On Tue, Jan 07, 2020 at 04:47:08AM -0800, Guenter Roeck wrote:
> Hi,
>
> On Sun, Dec 29, 2019 at 10:32:30AM +0800, Ming Lei wrote:
> > There are two issues in get_max_segment_size():
> >
> > 1) the default segment boudary mask is bypassed, and some devices still
> > require segment to not cross the default 4G boundary
> >
> > 2) the segment start address isn't taken into account when checking
> > segment boundary limit
> >
> > Fixes the two issues.
> >
> > Fixes: dcebd755926b ("block: use bio_for_each_bvec() to compute multi-page bvec count")
> > Signed-off-by: Ming Lei <[email protected]>
>
> This patch, pushed into mainline as "block: fix splitting segments on
> boundary masks", results in the following crash when booting 'versatilepb'
> in qemu from disk. Bisect log is attached.
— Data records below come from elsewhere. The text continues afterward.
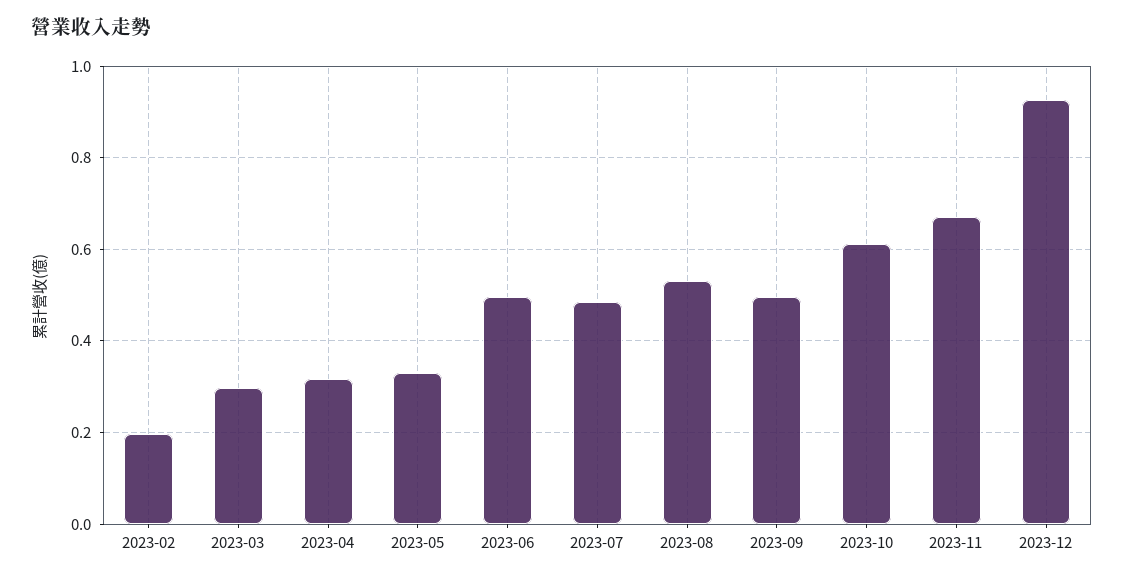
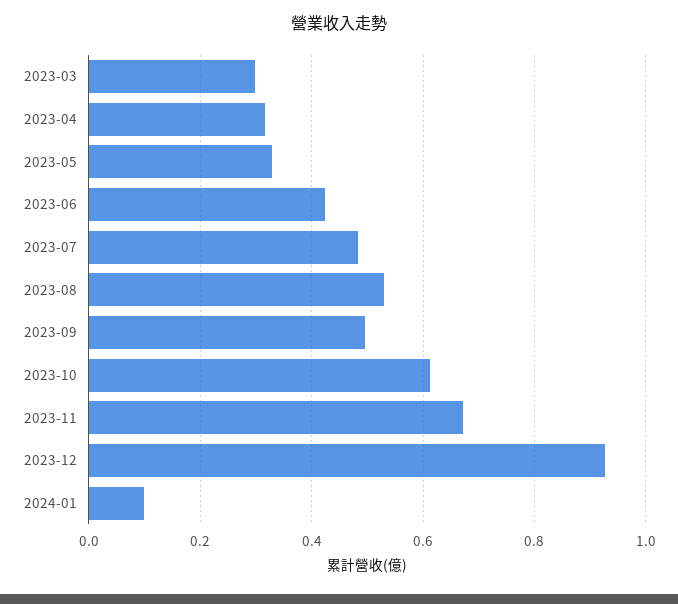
2023-02: 0.2 -> none
2023-06: 0.5 -> 0.42
2024-01: none -> 0.1

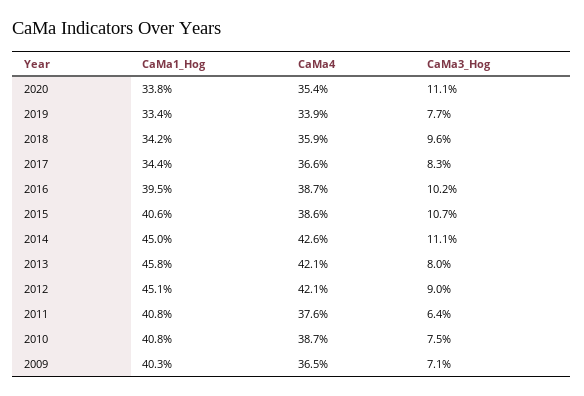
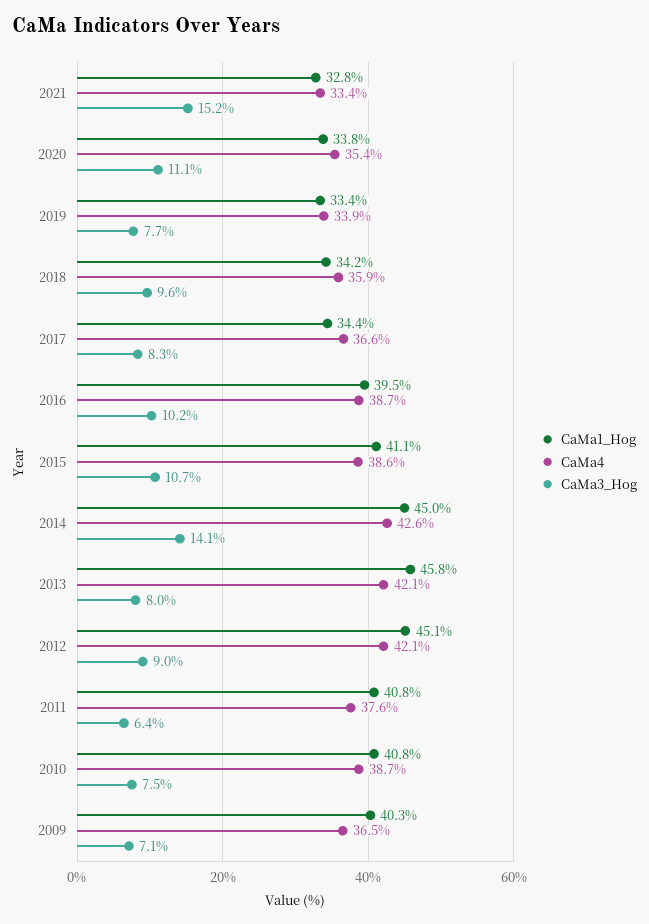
CaMa1_Hog, 2015: 40.6 -> 41.1
CaMa3_Hog, 2014: 11.1 -> 14.1
CaMa1_Hog, 2021: none -> 32.8
CaMa4, 2021: none -> 33.4
CaMa3_Hog, 2021: none -> 15.2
Detailed log is at
> https://kerneltests.org/builders/qemu-arm-master/builds/1410/steps/qemubuildcommand/logs/stdio
>
> Guenter
>
> ---
> Crash:
>
> kernel BUG at block/bio.c:1885!
> Internal error: Oops - BUG: 0 [#1] ARM

Please apply the following debug patch, and post the log.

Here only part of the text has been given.